While the actual numbers of cases filed are low, and the relative proportion of the population filing these orders is also small, the fact that such a large difference exists between these two neighboring counties should make us wonder why this inequality in protective order filings exists.
One potential reason for the discrepancy in these rates lies in the rural nature of Franklin county and the resulting barriers to accessing domestic violence prevention resources. Franklin county is the most rural county in Massachusetts in terms of population density. Research shows that women living in isolated areas report experiencing IPV at higher rates than women in urban areas, and often struggle to access resources meant to support them.
MassGov lists 2 official IPV resources for Franklin county, one of which is actually in Hampshire country (Northampton) and one in Greenfield. About three quarters of Franklin’s residents live outside of Greenfield. Given the rurality of the county itself, accessing these two sources – one of which is an up to 30 minute car ride or a longer bus commute from the other – could pose a serious challenge for those seeking support outside of the court system. People without cars and those who need extra discretion are particularly vulnerable.
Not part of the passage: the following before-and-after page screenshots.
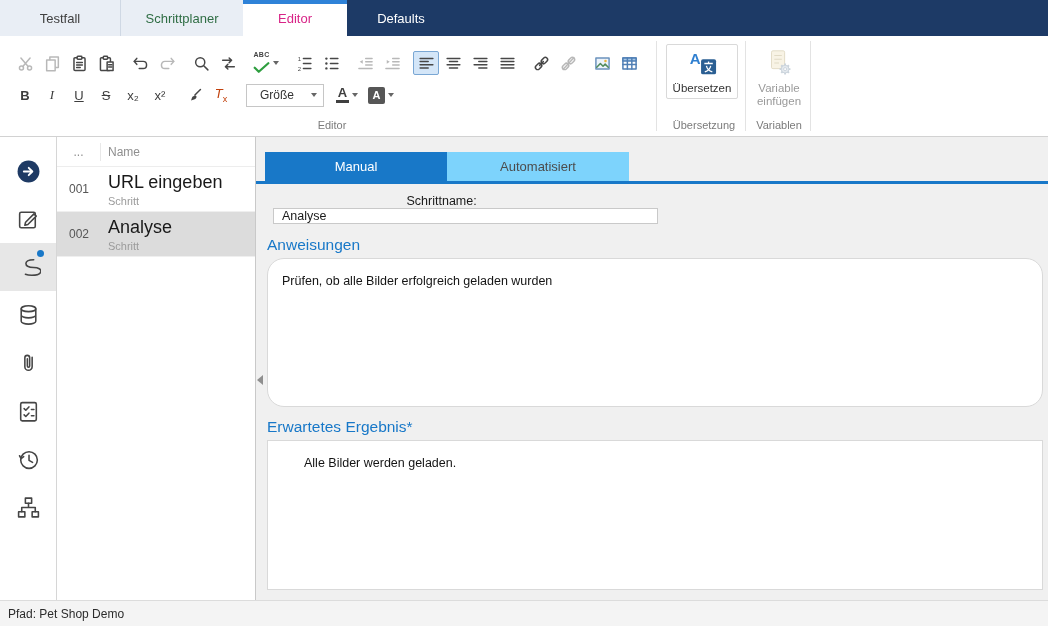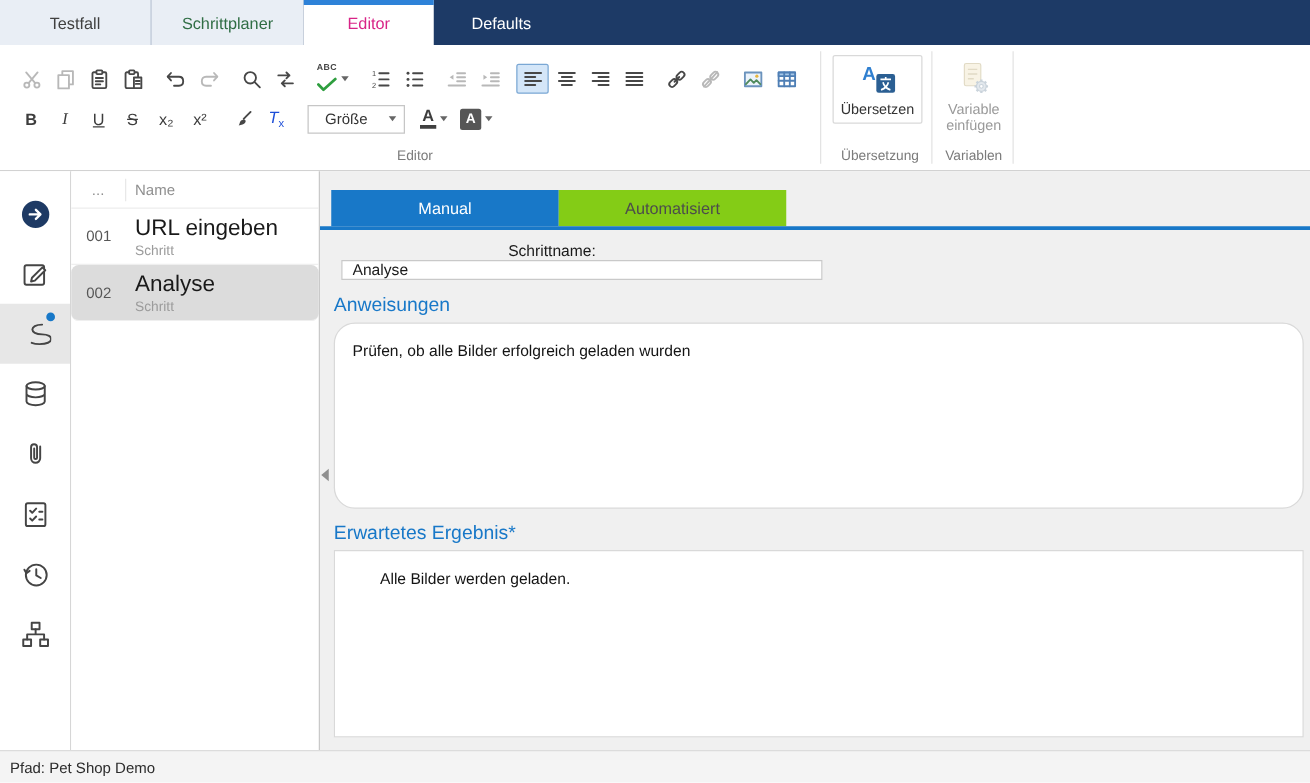--- a/index.html
+++ b/index.html
@@ -37,7 +37,7 @@
   .spell { display:flex; flex-direction:column; align-items:center; }
   .spell-abc { font-size:7px; font-weight:bold; color:#444; line-height:8px; letter-spacing:.3px; }
   .spell-check { width:10px; height:7px; }
-  .clearfmt { font-size:13px; color:#1d4ed8; font-style:italic; }
+  .clearfmt { font-size:13px; color:#c2410c; font-style:italic; }
   .clearfmt sub { font-size:9px; font-style:normal; }
   .combo { width:78px; height:23px; border:1px solid #c6c6c6; background:#fff; display:flex; align-items:center;
            font-size:12px; color:#333; padding-left:13px; margin:0 8px 0 4px; }

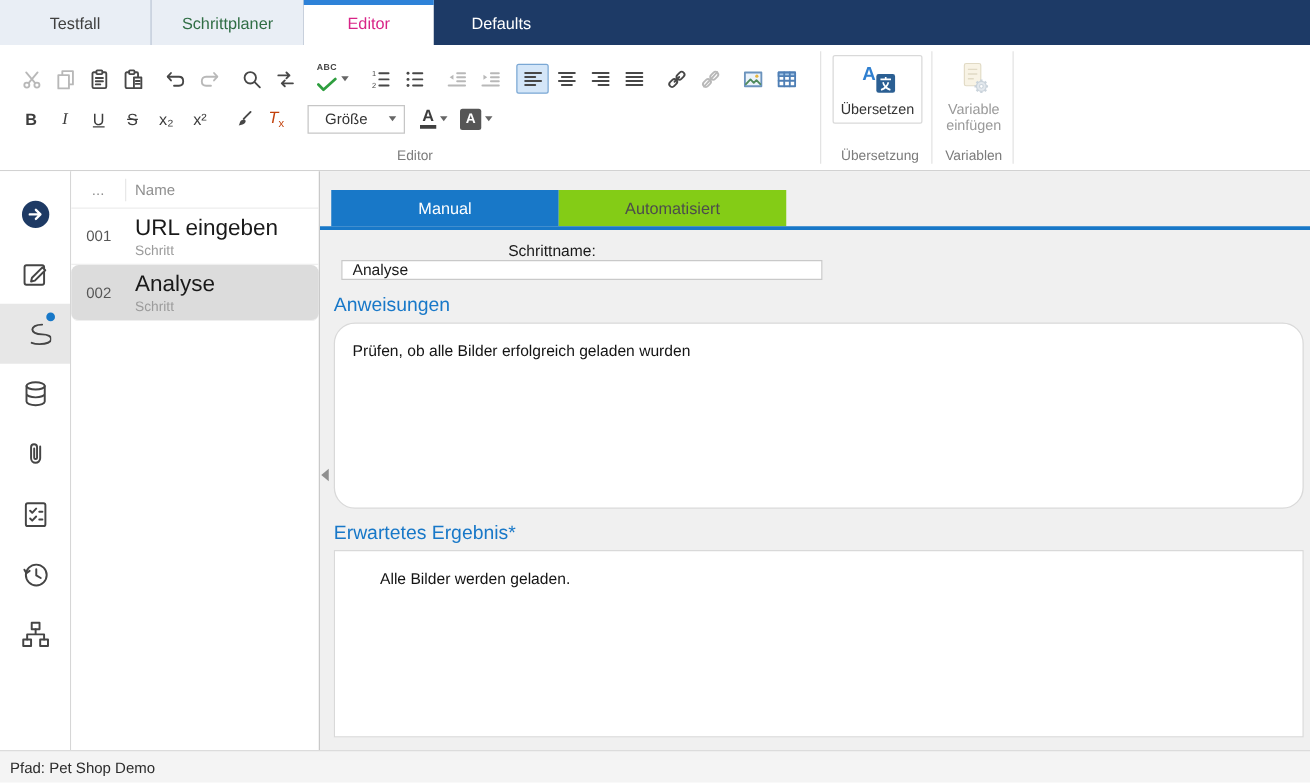--- a/index.html
+++ b/index.html
@@ -93,7 +93,7 @@
   .ctabs { position:absolute; left:9px; top:15px; display:flex; }
   .ctab { width:182px; height:29px; display:flex; align-items:center; justify-content:center; font-size:13px; cursor:default; }
   .ctab.active { background:#1878c8; color:#fff; }
-  .ctab.inactive { background:#84cc16; color:#4c4c4c; }
+  .ctab.inactive { background:#7dd3fc; color:#4c4c4c; }
   .blueline { position:absolute; left:0; right:0; top:44px; height:3px; background:#1878c8; }
   .namerow { position:absolute; left:17px; top:57px; height:25px; display:flex; align-items:center;flex-direction:column; }
   .namerow label { font-size:12.5px; color:#1a1a1a; width:118px; }

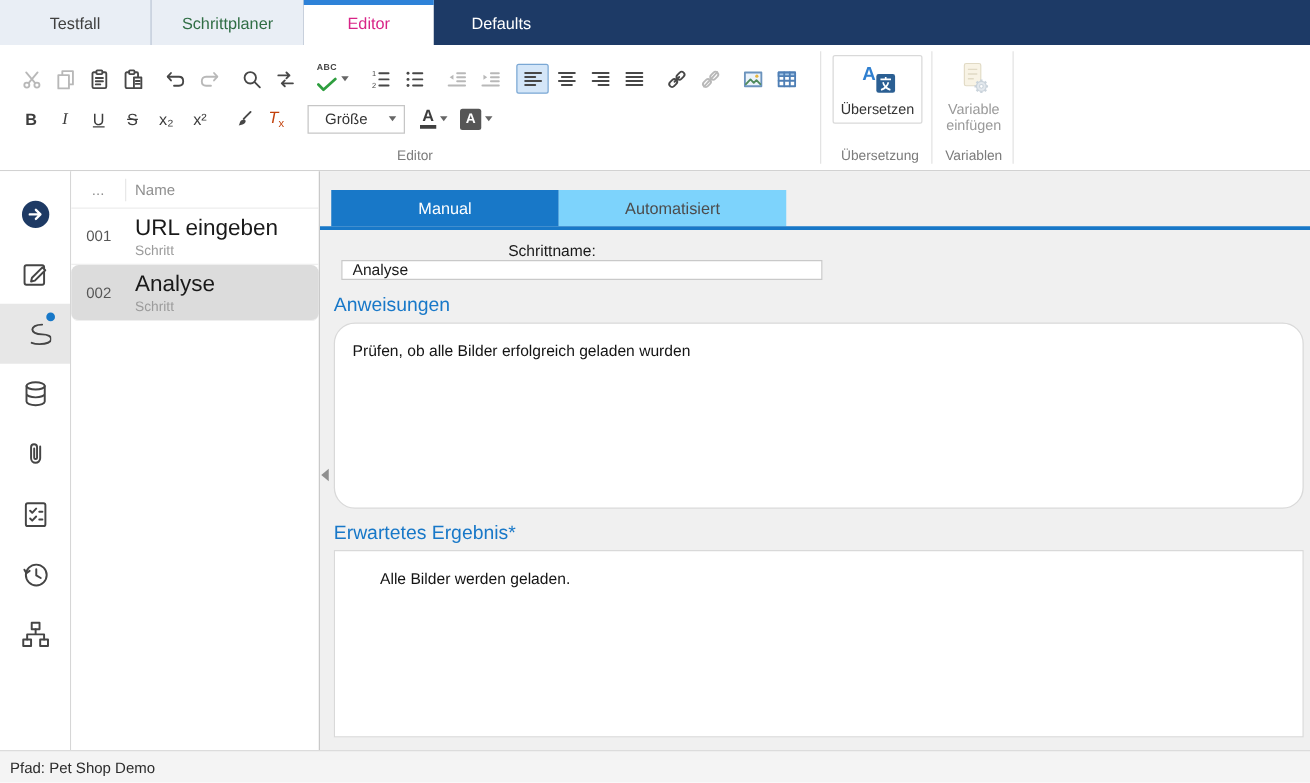--- a/index.html
+++ b/index.html
@@ -80,7 +80,7 @@
   .steps-header .col-num { border-right:1px solid #e8e8e8; height:18px; line-height:18px; }
   .col-name { padding-left:7px; }
   .step-row { height:45px; display:flex; align-items:center; border-bottom:1px solid #efefef; cursor:default; }
-  .step-row.sel { background:#dcdcdc;border-radius:6px; }
+  .step-row.sel { background:#dcdcdc; }
   .step-num { width:44px; text-align:center; font-size:12px; color:#565656; }
   .step-main { display:flex; flex-direction:column; padding-left:7px; }
   .step-name { font-size:18px; color:#191919; }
Hampshire county’s reported 5 official resources, on the other hand, are spread more evenly throughout the denser county, which could allow residents to access non-legal assistance such as safe housing. As a result, victims of IPV in Franklin county who are unable to access efficient non-legal or community support may rely on court ordered protections more often, leading to higher filing rates.
Official data on the granting of protective orders or results of domestic violence cases are not available online, making it difficult to determine the efficacy of community and local responses to domestic violence in the counties. However, it is clear that people facing IPV in certain parts of Western Massachusetts are interacting quite differently with the legal system when compared to their neighbors, representing a potential opportunity for future intervention efforts.